The exchange of DNA data between EU Member States can help a lot in the fight against globalized crime. In this sense, the EU Legal Framework is based on the assumption of Prüm Convention regime: Council Decision 2008/615/JHA of 23 June 2008 (known as Prüm decision), Council Decision 2008/616/JHA of 23 June 2008 on the implementation of Decision 2008/615/JHA; and Council Decision 2010/482/EU of 26 July 2010 on the conclusion of the Agreement between the European Union and Iceland and Norway on the application of certain provisions of Prüm decisions.

Anyway, the goal of using DNA data is to obtain valid evidence for a criminal process [in general, a national criminal process]. And to do it, the DNA evidence must be obtained with respect to fundamental rights and legal guarantees in the three stages: the sample collection, the extraction of DNA profile and its treatment in a criminal database (Cabezudo Bajo, 2011).

Really, the problems in relation to this goal arise at three levels: the technical conditions, the interpretation of the results, and finally the respect of fundamental rights in the realization of the DNA evidence.

The goal of my research is to identify the requirements for the respect of fundamental rights in the use of DNA technology in the third stage, because the exchange of DNA data between EU Member States is located at the third stage. Nevertheless, another problem is that to obtain valid DNA evidence using EU exchange data, we need to respect fundamental rights in the three stages. In other words, it is necessary to look at all three stages to identify the requirements of one in isolation.

Moreover, we live in the European legal space, in a context of legal systems with different levels which are increasingly interlinked (Gómez Sánchez, 2011: 20), and therefore we need to use a European multilevel constitutionalism approach to identify fundamental rights and standards that we need to respect (European Convention on Human Rights, EU Fundamental Rights, EU Member States Fundamental Rights) and in order to achieve the goal of obtaining valid DNA evidence.

More information:

  • Download a Powerpoint presentation of Joaquín Sarrión’s research at IALS at this link

References:

M. J. Cabezudo Bajo (2011): “Valoración del sistema de protección del dato de ADN en el ámbito europeo”, Revista General de Derecho Europeo, 25.

M. J. Cabezudo Bajo (ed) (2013): Las bases de datos policiales de ADN ¿son una herramienta realmente eficaz en la lucha contra la criminalidad grave nacional y transfronteriza, Dykinson.

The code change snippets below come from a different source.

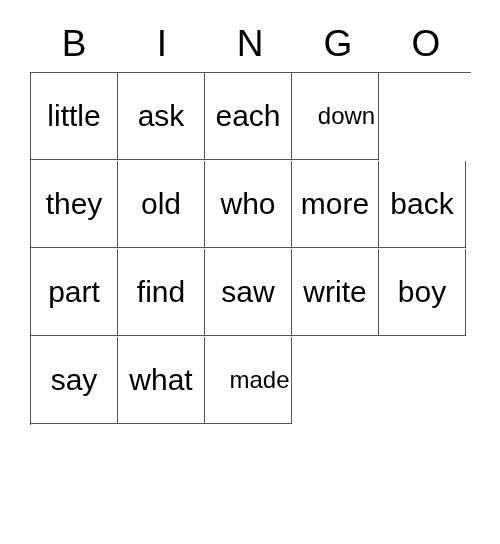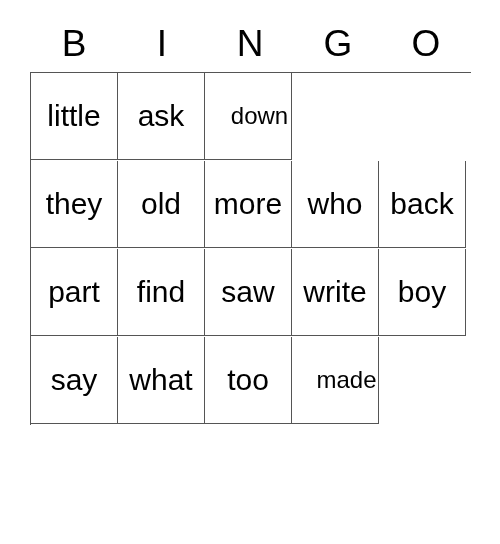--- a/index.html
+++ b/index.html
@@ -114,6 +114,9 @@
         <span class="cell-text">ask</span>
       </div>
       <div class="cell">
+        <span class="cell-text">each</span>
+      </div>
+      <div class="cell">
         <span class="cell-text shrink">down</span>
       </div>
     </div>

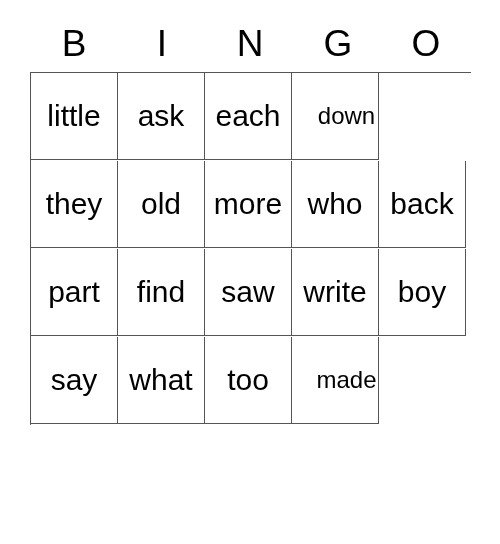--- a/index.html
+++ b/index.html
@@ -129,10 +129,10 @@
         <span class="cell-text">old</span>
       </div>
       <div class="cell">
-        <span class="cell-text">more</span>
+        <span class="cell-text">who</span>
       </div>
       <div class="cell">
-        <span class="cell-text">who</span>
+        <span class="cell-text">more</span>
       </div>
       <div class="cell">
         <span class="cell-text">back</span>

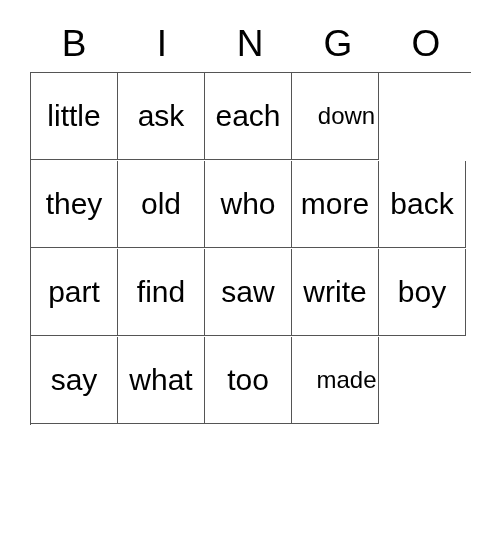--- a/index.html
+++ b/index.html
@@ -166,9 +166,6 @@
         <span class="cell-text">what</span>
       </div>
       <div class="cell">
-        <span class="cell-text">too</span>
-      </div>
-      <div class="cell">
         <span class="cell-text shrink">made</span>
       </div>
     </div>

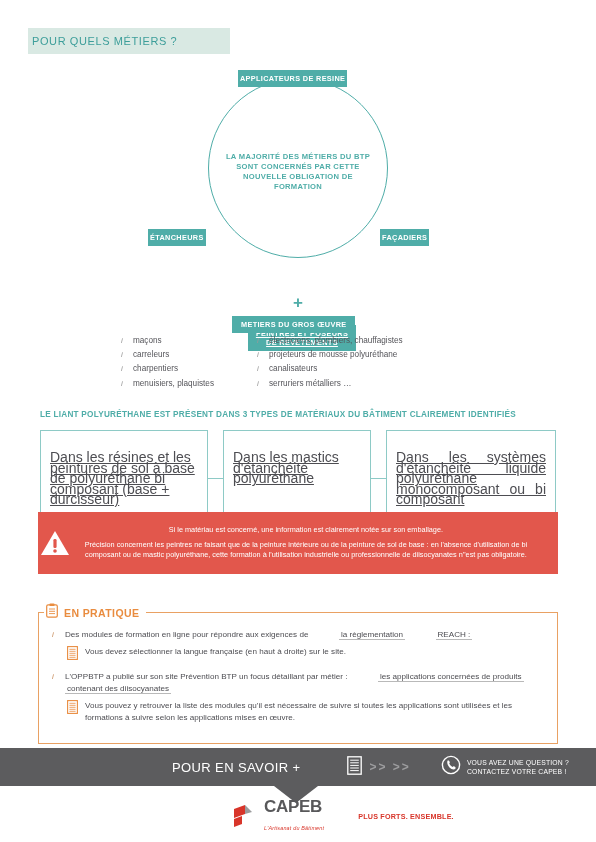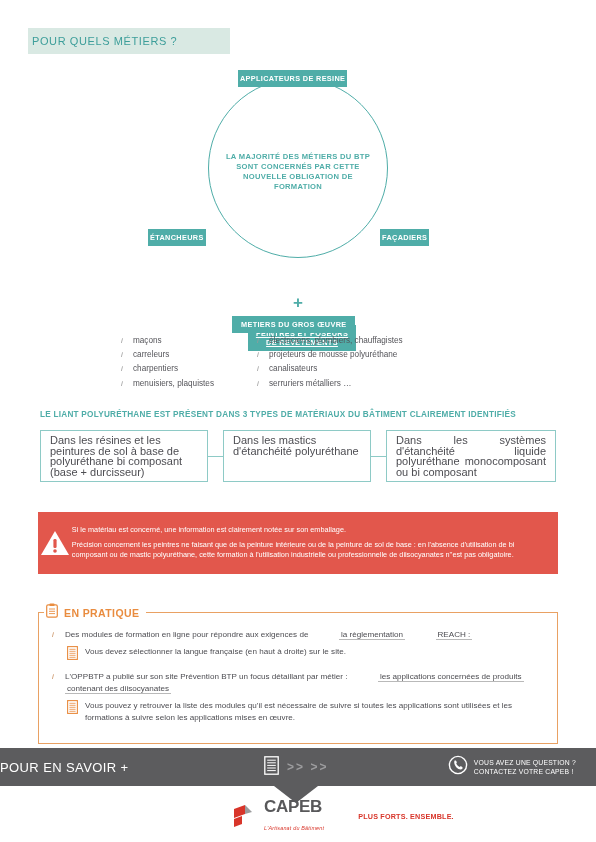--- a/index.html
+++ b/index.html
@@ -88,7 +88,7 @@
            display: flex; align-items: stretch; }
   .mbox {
     border: 1px solid #8ecac6; background: #fff;
-    padding: 4px 9px; font-size: 11px; line-height: 10.6px; color: #4d4d52;
+    padding: 21px 9px; font-size: 14px; line-height: 10.6px; color: #4d4d52; text-decoration: underline;
   }
   .mbox.b1 { width: 168px; }
   .mbox.b2 { width: 148px; }

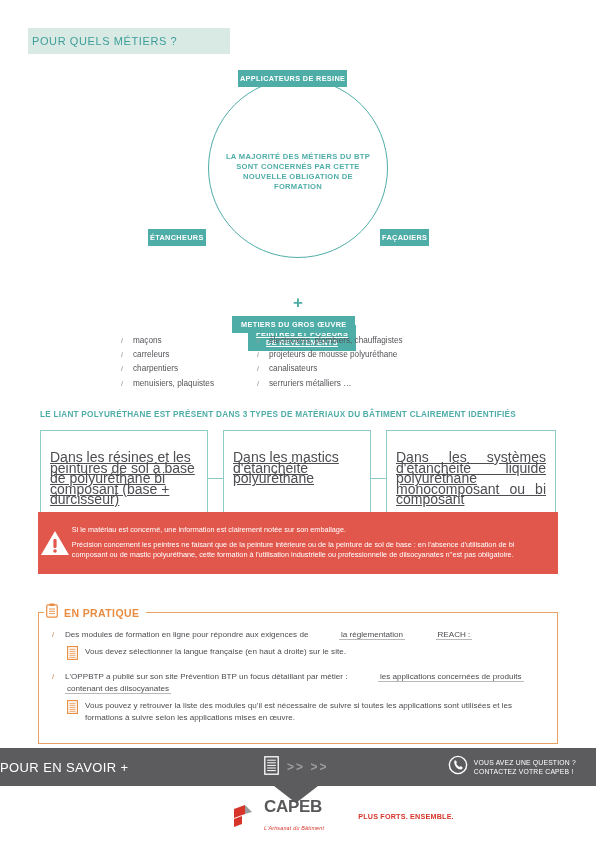--- a/index.html
+++ b/index.html
@@ -107,7 +107,7 @@
     background: #e2574c; display: flex; align-items: center;
   }
   .warn-icon { width: 64px; display:flex; justify-content:center; align-items:center; }
-  .warn-body { color: #ffffff; font-size: 7.3px; line-height: 10.6px; padding-right: 18px; }
+  .warn-body { color: #ffffff; font-size: 7.3px; line-height: 10.6px; padding-right: 18px; text-align: center; }
   .warn-body p.lead { margin-bottom: 4px; }
 
   

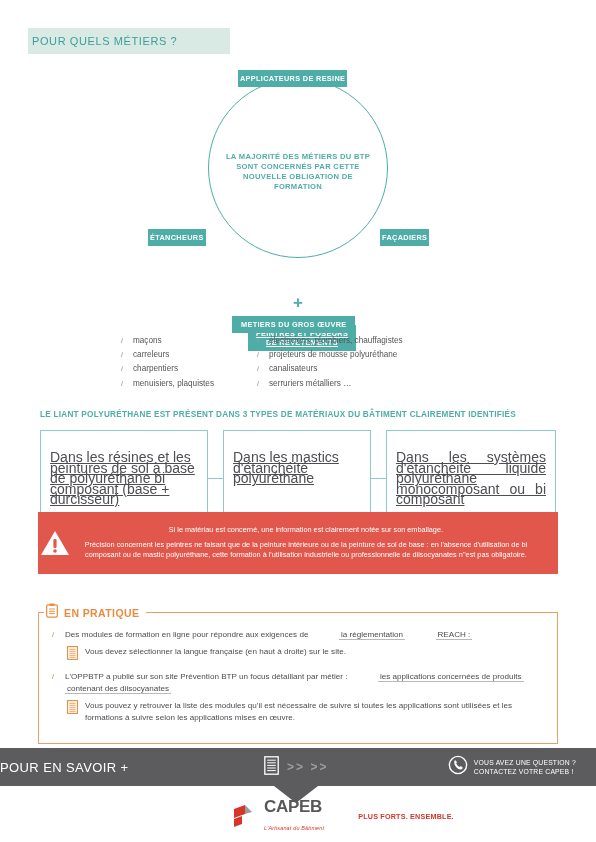--- a/index.html
+++ b/index.html
@@ -136,8 +136,8 @@
   .footer-bar {
     position: absolute; left: 0; top: 748px; width: 596px; height: 38px;
     background: #5c5c5e;
-    display: flex; align-items: center; justify-content: space-between;
-    padding-right: 20px; gap: 0;
+    display: flex; align-items: center; justify-content: flex-end;
+    padding-right: 27px; gap: 0;
   }
   .footer-title { color: #ffffff; font-size: 13px; letter-spacing: .4px; }
   .footer-mid { display:flex; align-items:center; gap: 8px; margin-left: 46px; }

Y. Gómez Sánchez (2011): Constitucionalismo multinivel. Derechos fundamentales, Sanz y Torres.

J. Sarrión Esteve (2014),  “Derechos fundamentales afectados en la toma de muestras biológicas para la obtención de una prueba de ADN válida y eficaz, desde el punto de vista del Derecho interno y del Derecho de la Unión Europea.”, Revista de Derecho y Genoma Humano / Law and the Human Genome Review, Extra 1.